Good morning. Andrew here. About 24 years ago, I flew to Minneapolis to report on what was then the biggest hostile takeover in the real estate world. David Simon, the C.E.O. of Simon Property Group, was on a mission to buy what was then known as Taubman Centers, a portfolio of the most upscale shopping malls in the country. Simon died on Sunday of cancer, at only 64 years old. His passing reminded me of the time we toured the Mall of America during the takeover fight, when he showed off both his charisma and his superhuman tenacity. He lost the battle for Taubman back in 2003 — but won nearly two decades later, buying a majority stake in 2020. He ultimately dominated his industry, turning his company into the largest owner of shopping malls in the nation. (Was this newsletter forwarded to you? Sign up here.)

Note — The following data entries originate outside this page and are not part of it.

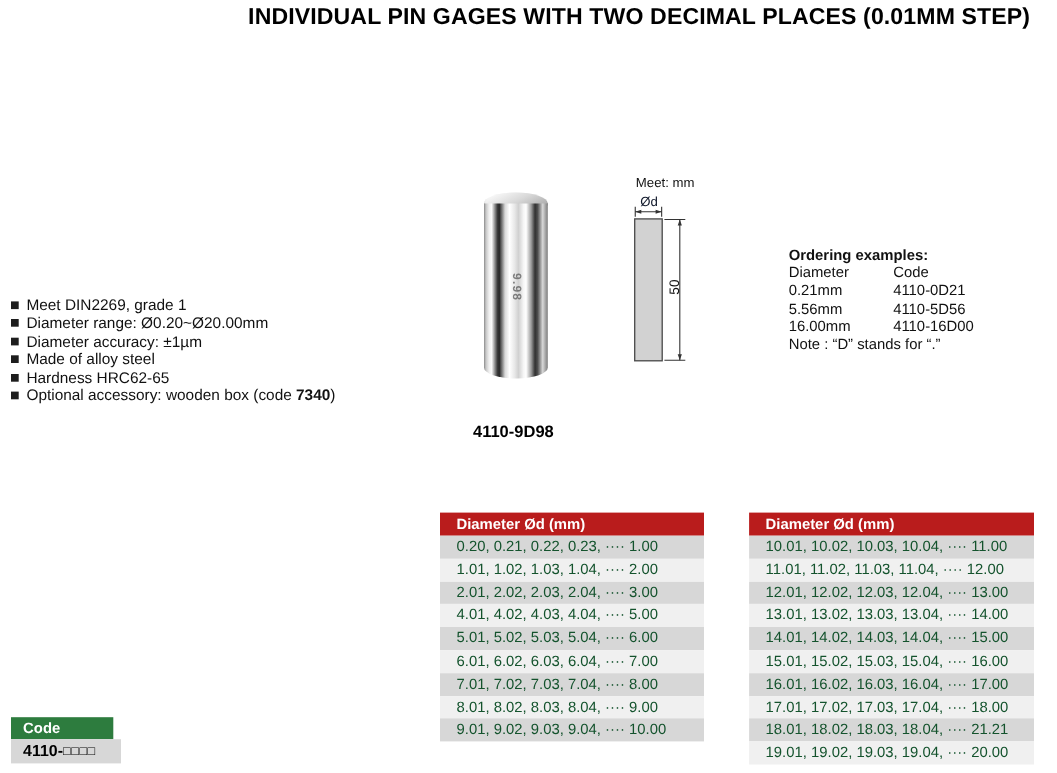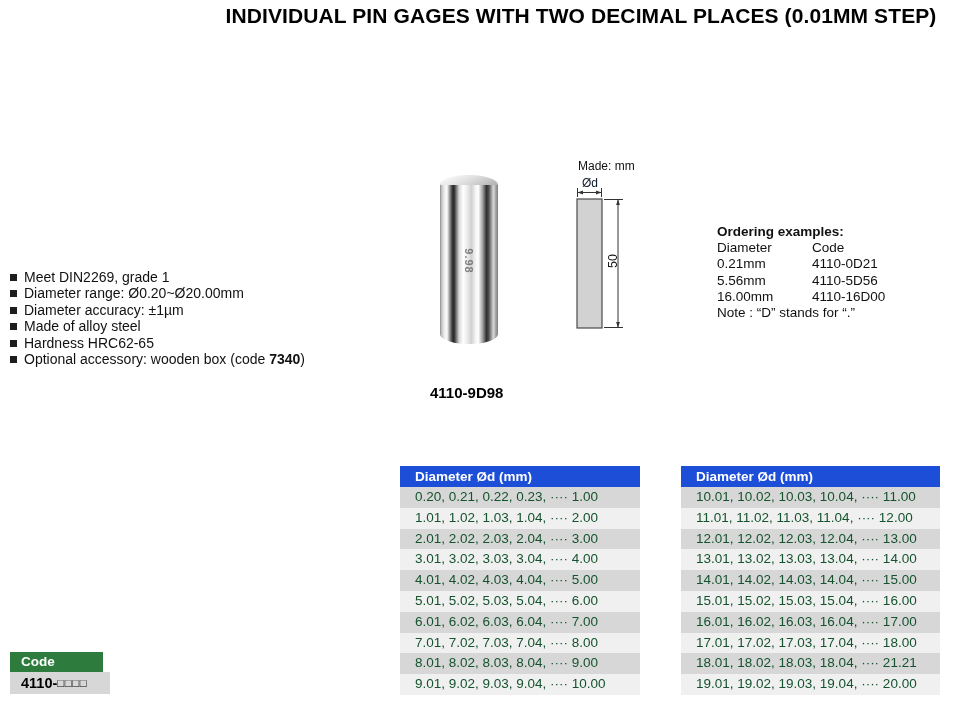"Made: mm" div.unit-label { text: Made -> Meet }
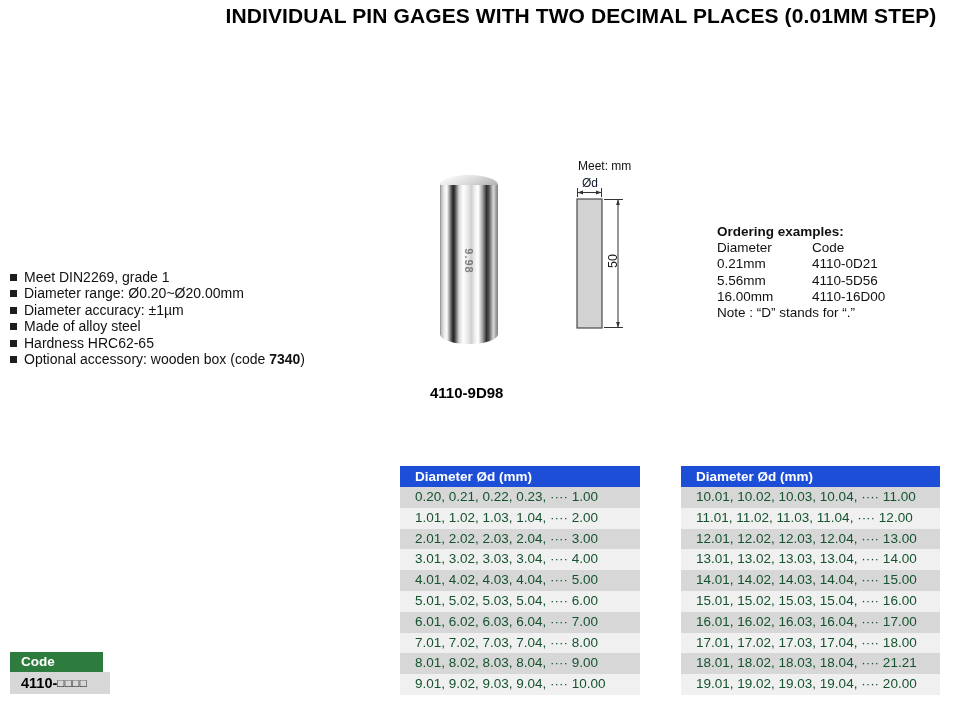"Diameter Ød (mm)" .dt-header { background: #1d4ed8 -> #b91c1c }
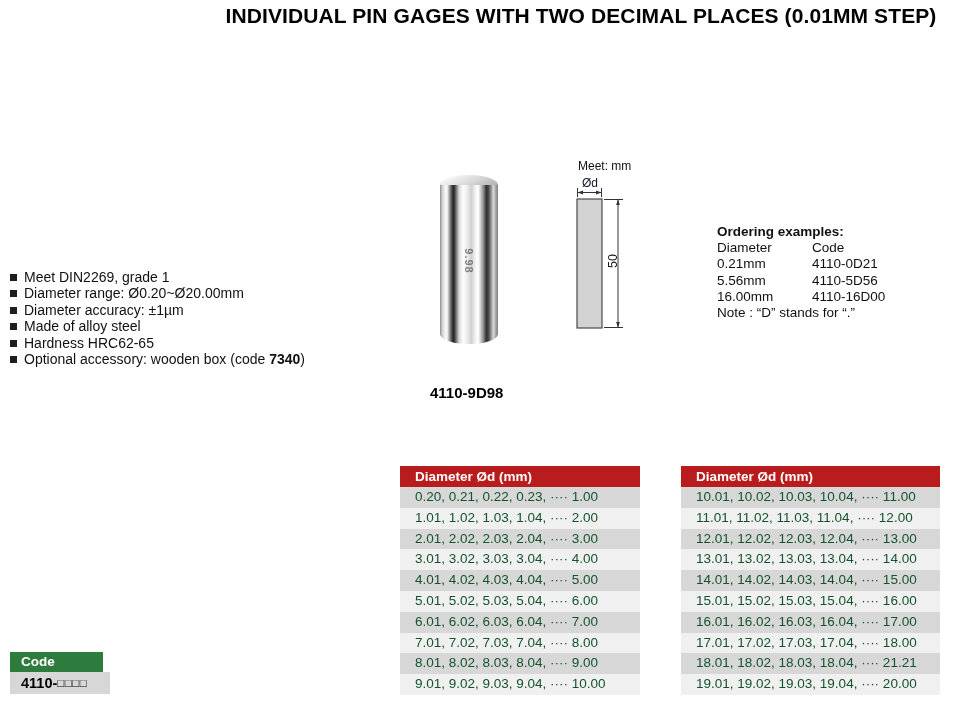"3.01, 3.02, 3.03, 3.04, ····" div.dt-row { html: <div>3.01, 3.02, 3.03, 3.04, ···· 4.00</div> -> none }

The rally fizzlesHopes for a quick resolution to the war in the Middle East are fading again. Yesterday’s relief rally has given way to choppy global trade this morning as investors try to make sense of the conflicting messages emerging from Washington and Tehran about peace talks. A recap: President Trump stunned markets yesterday when he posted on social media that the U.S. and Iran had begun “productive conversations” on “a complete and total resolution of our hostilities in the Middle East.” Stocks and bonds rallied. Oil prices plunged. The gains led several market watchers to question the timing of some large, highly profitable trades placed minutes before that post. But much of that hope has faded as Iranian officials have denied that talks were underway. The Times reports that American officials have described the discussions as in an early stage and not substantive. Saudi Arabia and United Arab Emirates are now weighing whether to join the fight against Iran, The Wall Street Journal reports, while Israeli officials said this morning that missiles from Iran had hit Tel Aviv and other parts of the country. The latest numbers:
Expect more market volatility. Bulls see Trump’s focus on talks as a sign he has little appetite for a prolonged war. Bears, however, say this crisis is too big for Trump to resolve with a TACO-style pronouncement. “Unlike the case with tariffs or Greenland, multiple stakeholders have a say in how this war ends,” Helima Croft and Christopher Louney, commodities analysts at RBC Capital Markets, wrote to investors yesterday. Oil executives are anxious. Several have converged on Houston for the annual CERAWeek conference, the industry’s marquee event. Iran’s effective closure of the Strait of Hormuz, through which roughly 20 percent of the world’s oil and liquefied natural gas imports flow, was a hot topic. The Hormuz effects were still “working their way around the world” and that could affect oil prices for a while because it would take time for supply disruptions to be resolved, warned Mike Wirth, the C.E.O. of Chevron.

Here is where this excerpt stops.